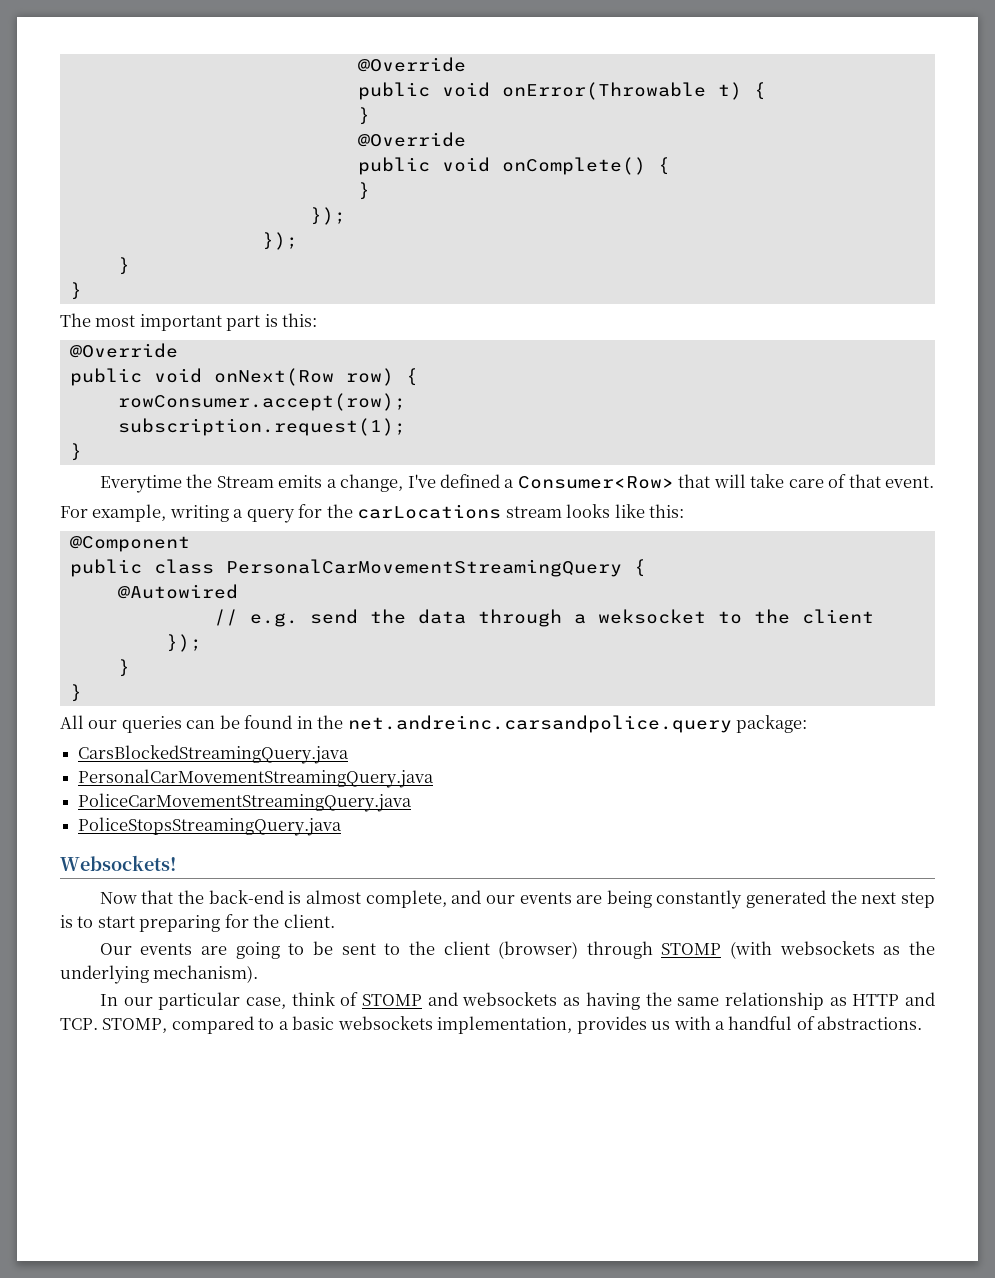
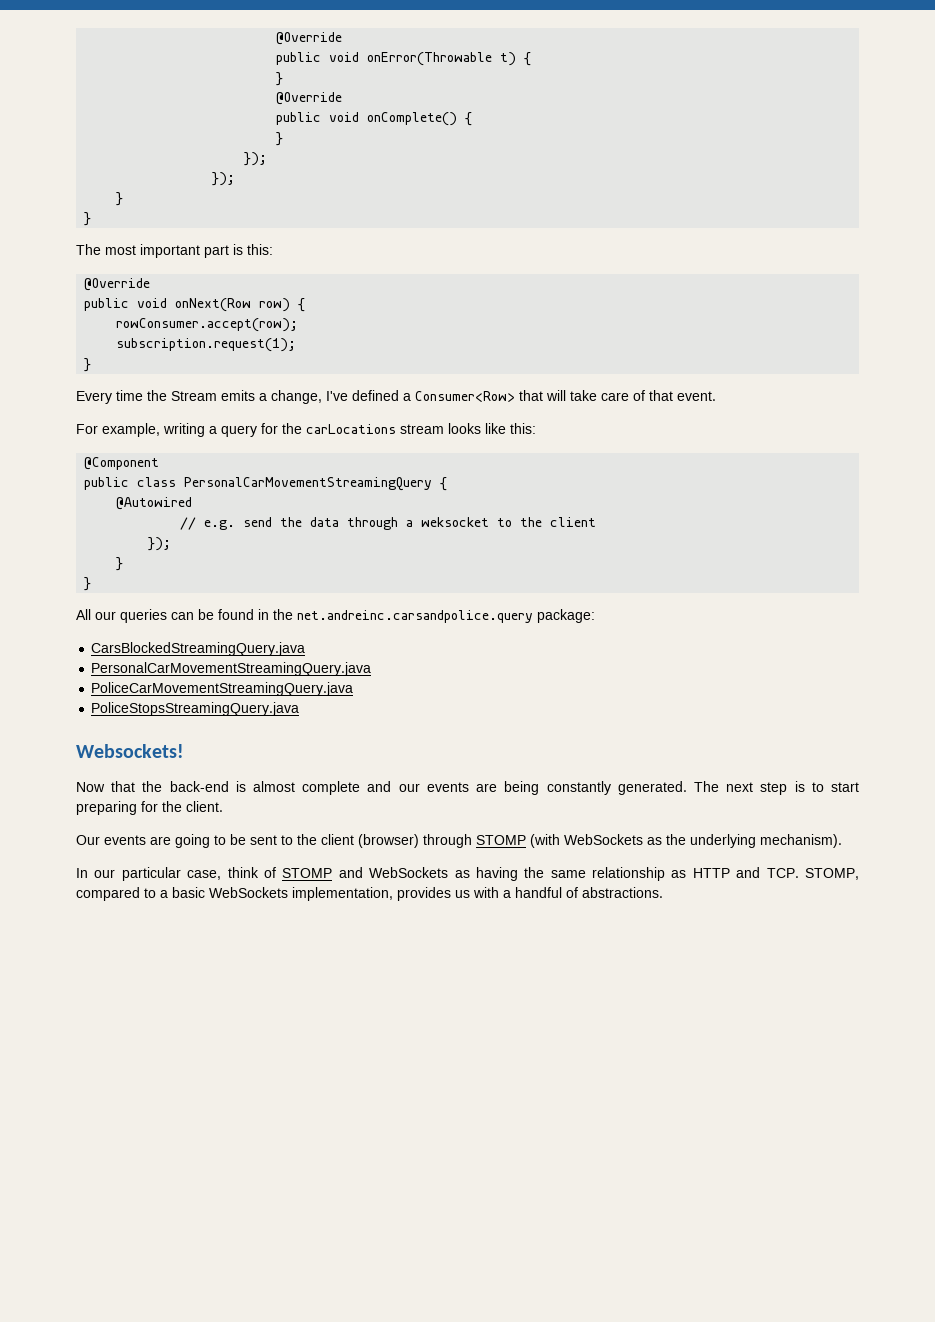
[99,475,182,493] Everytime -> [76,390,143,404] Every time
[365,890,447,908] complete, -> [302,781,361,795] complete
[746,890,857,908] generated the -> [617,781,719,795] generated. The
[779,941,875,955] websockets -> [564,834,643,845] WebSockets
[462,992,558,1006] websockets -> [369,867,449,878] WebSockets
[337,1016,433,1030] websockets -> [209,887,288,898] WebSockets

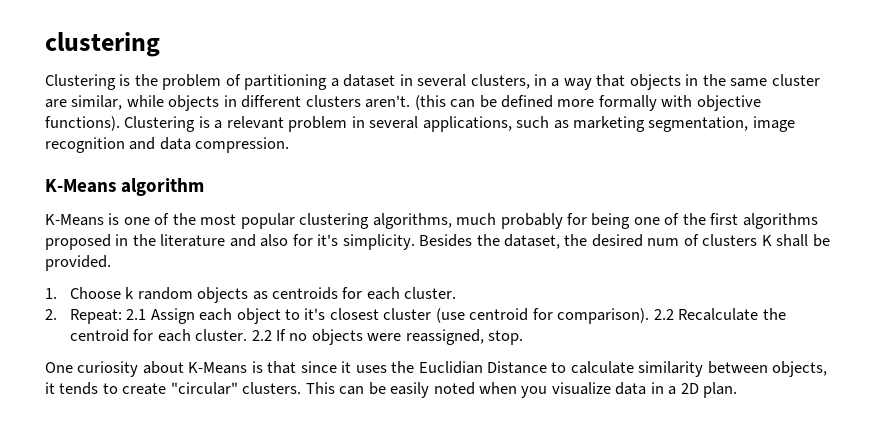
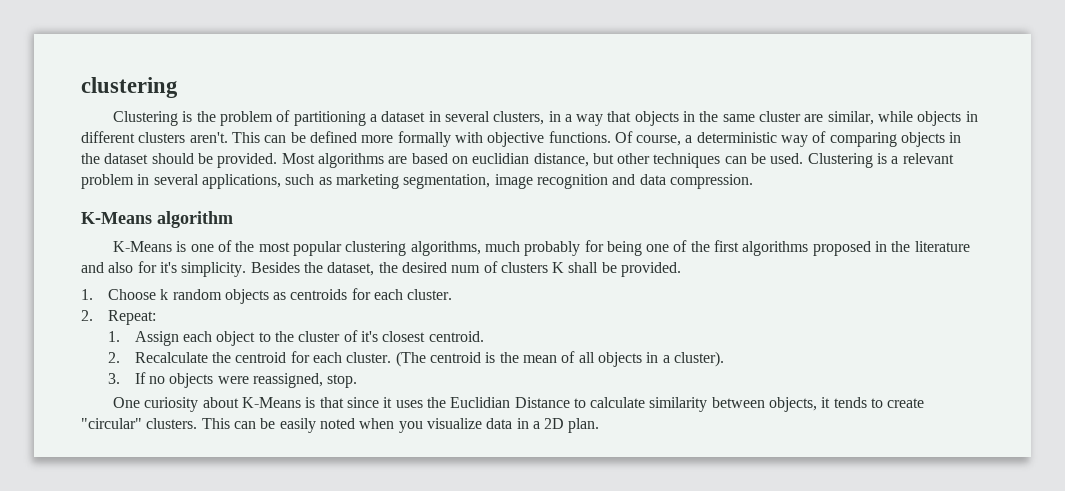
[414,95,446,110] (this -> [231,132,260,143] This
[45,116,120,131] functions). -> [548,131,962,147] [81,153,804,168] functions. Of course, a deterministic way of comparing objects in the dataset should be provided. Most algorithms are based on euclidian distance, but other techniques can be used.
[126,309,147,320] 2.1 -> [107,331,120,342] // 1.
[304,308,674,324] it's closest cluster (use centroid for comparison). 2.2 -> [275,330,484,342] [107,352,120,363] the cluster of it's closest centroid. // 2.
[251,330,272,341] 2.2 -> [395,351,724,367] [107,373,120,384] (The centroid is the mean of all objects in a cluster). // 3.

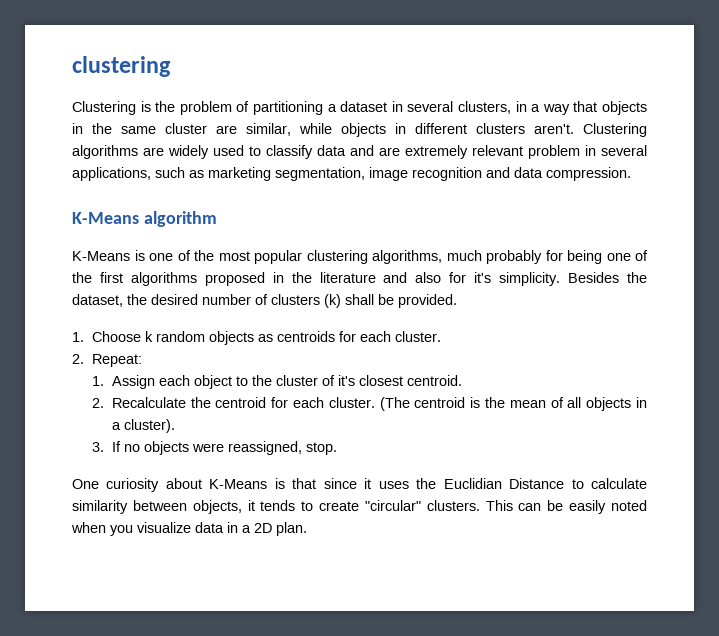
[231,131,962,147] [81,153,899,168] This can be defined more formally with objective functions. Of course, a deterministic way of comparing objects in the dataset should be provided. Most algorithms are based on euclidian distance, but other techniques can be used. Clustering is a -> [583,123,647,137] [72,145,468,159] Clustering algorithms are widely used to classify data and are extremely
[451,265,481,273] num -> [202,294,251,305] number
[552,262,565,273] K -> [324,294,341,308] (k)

- [YOUR TASK]: Of all the lines above, tally those with the word "websockets". Write the total only.

- [RESULT]: 3